**EXERCISE GOAL**
Your reply should be the entries, output word for word, with each picture omitted.

Top of SOURCE DATA

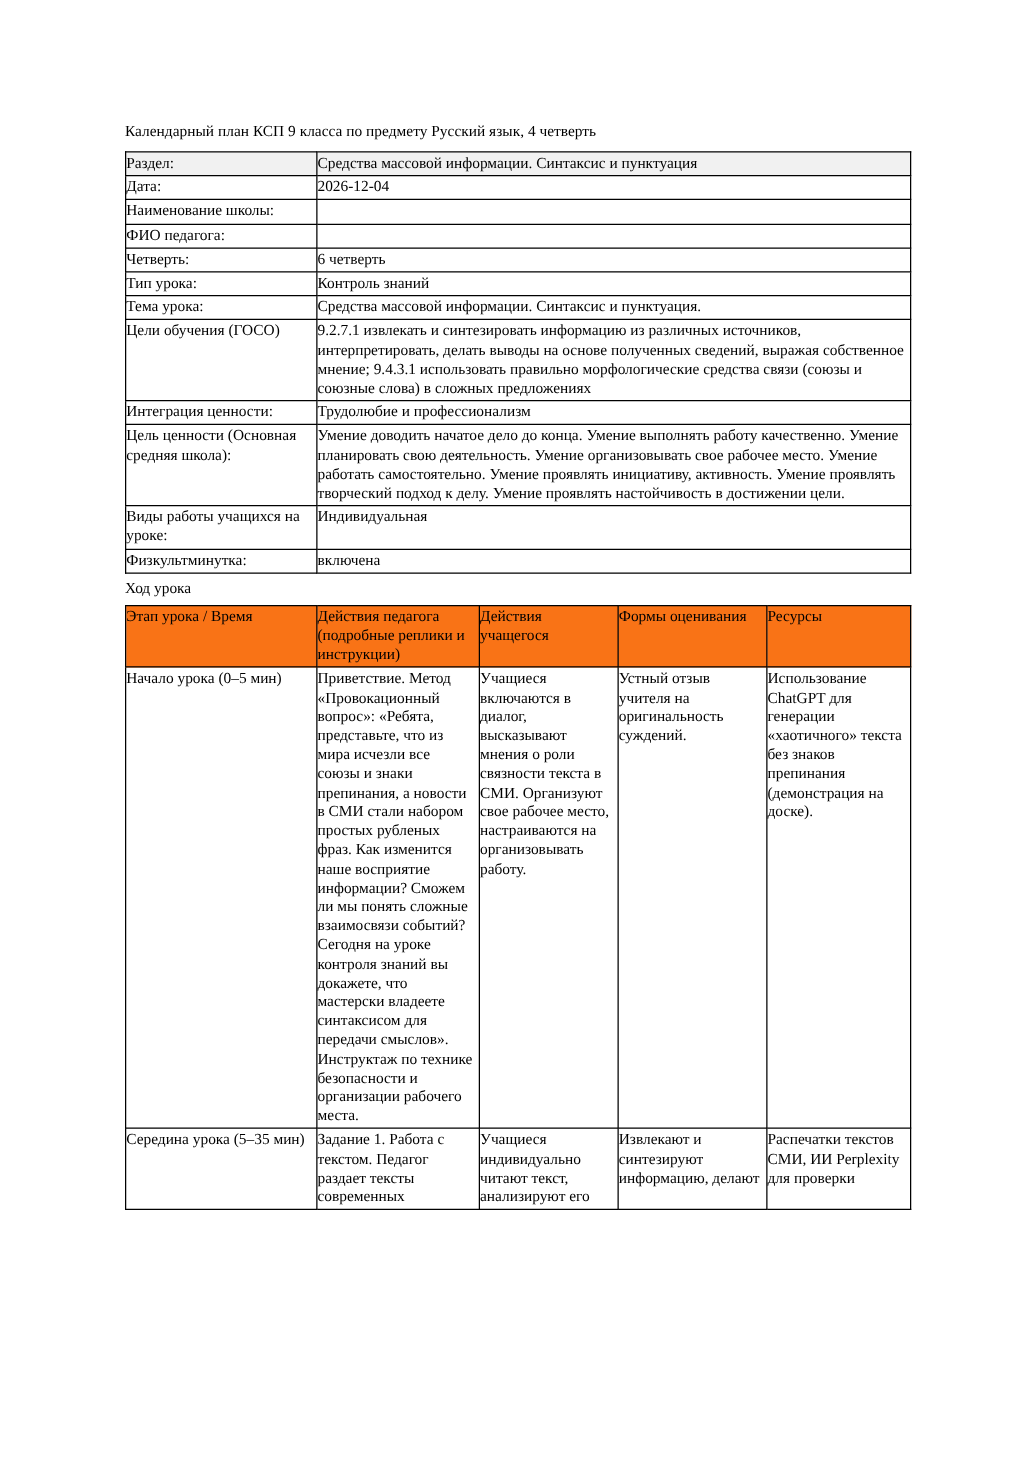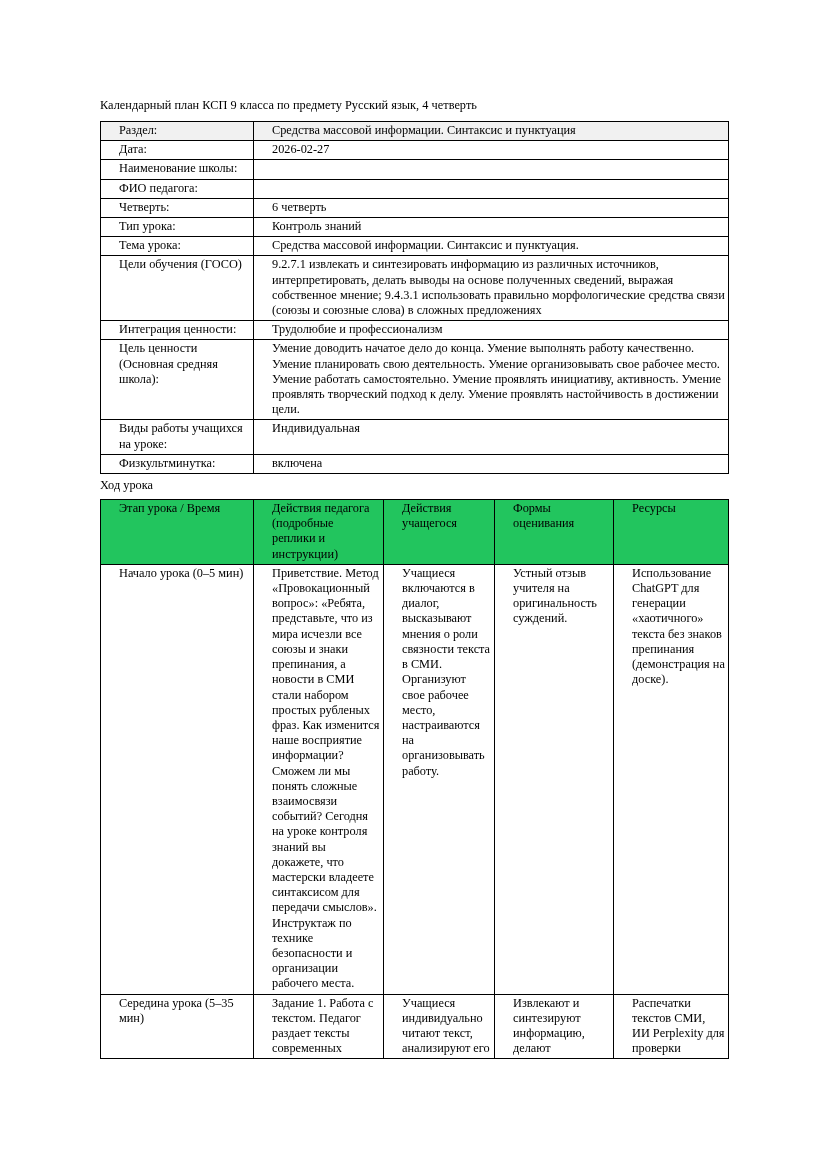--- a/index.html
+++ b/index.html
@@ -52,7 +52,7 @@
   table.doc-table td,
   table.doc-table th {
     border: 1px solid #000000;
-    padding: 1px 3px 2px 18px;
+    padding: 1px 3px 2px 0;
     vertical-align: top;
     text-align: left;
     font-weight: normal;

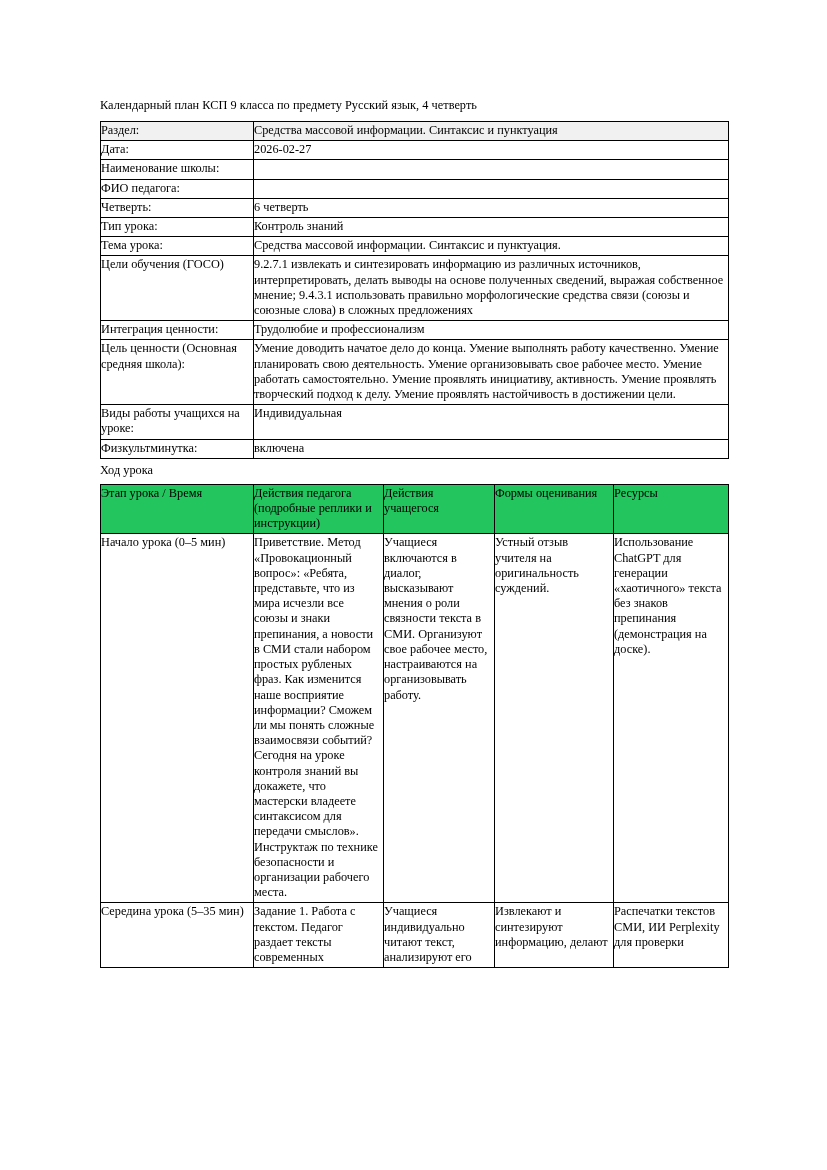--- a/index.html
+++ b/index.html
@@ -96,7 +96,7 @@
         </tr>
         <tr>
           <td class="label">Дата:</td>
-          <td class="value">2026-02-27</td>
+          <td class="value">2026-12-04</td>
         </tr>
         <tr>
           <td class="label">Наименование школы:</td>

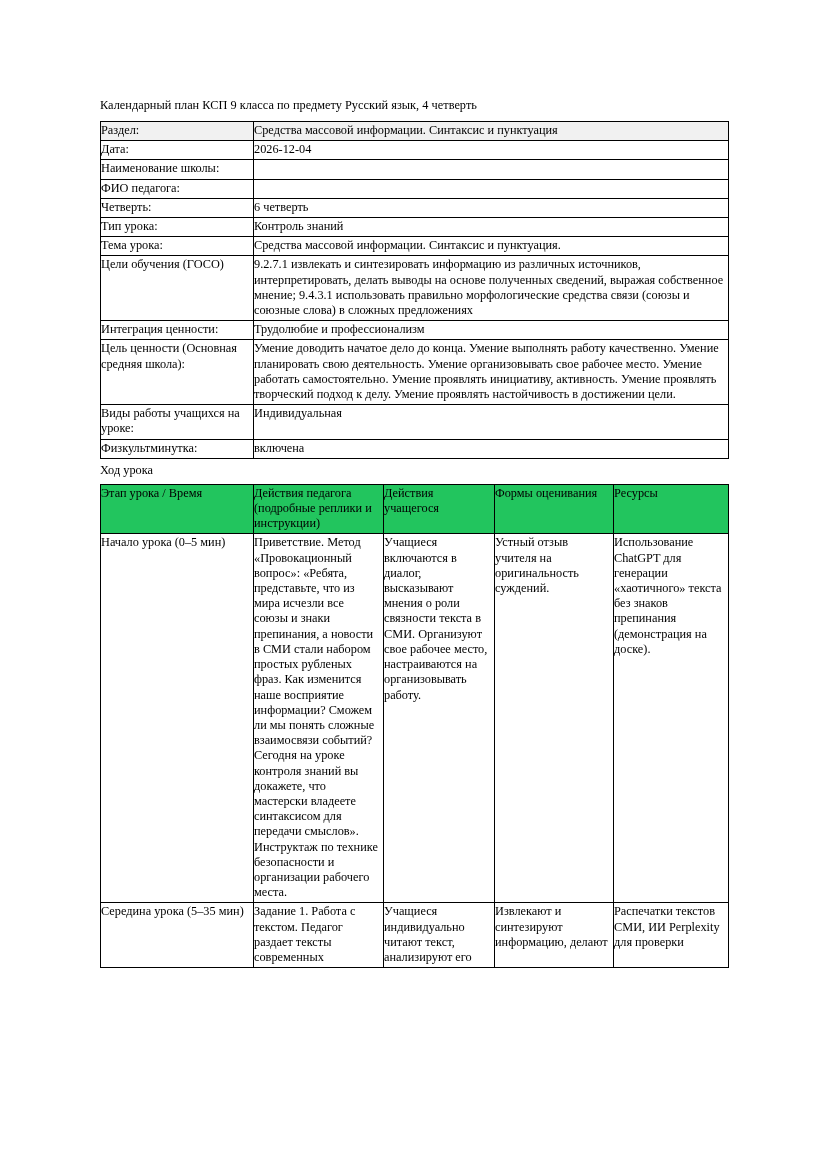--- a/index.html
+++ b/index.html
@@ -73,7 +73,7 @@
   .flow-table col.c3 { width: 111px; }
   .flow-table col.c4 { width: 119px; }
   .flow-table col.c5 { width: 115px; }
-  .flow-table thead td { background: #22c55e; }
+  .flow-table thead td { background: #f97316; }
   .flow-table td { vertical-align: top; }
 </style>
 </head>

Bottom of SOURCE DATA

**SOLUTION TO THIS EXERCISE**
--- a/index.html
+++ b/index.html
@@ -52,7 +52,7 @@
   table.doc-table td,
   table.doc-table th {
     border: 1px solid #000000;
-    padding: 1px 3px 2px 18px;
+    padding: 1px 3px 2px 0;
     vertical-align: top;
     text-align: left;
     font-weight: normal;

--- a/index.html
+++ b/index.html
@@ -96,7 +96,7 @@
         </tr>
         <tr>
           <td class="label">Дата:</td>
-          <td class="value">2026-02-27</td>
+          <td class="value">2026-12-04</td>
         </tr>
         <tr>
           <td class="label">Наименование школы:</td>

--- a/index.html
+++ b/index.html
@@ -73,7 +73,7 @@
   .flow-table col.c3 { width: 111px; }
   .flow-table col.c4 { width: 119px; }
   .flow-table col.c5 { width: 115px; }
-  .flow-table thead td { background: #22c55e; }
+  .flow-table thead td { background: #f97316; }
   .flow-table td { vertical-align: top; }
 </style>
 </head>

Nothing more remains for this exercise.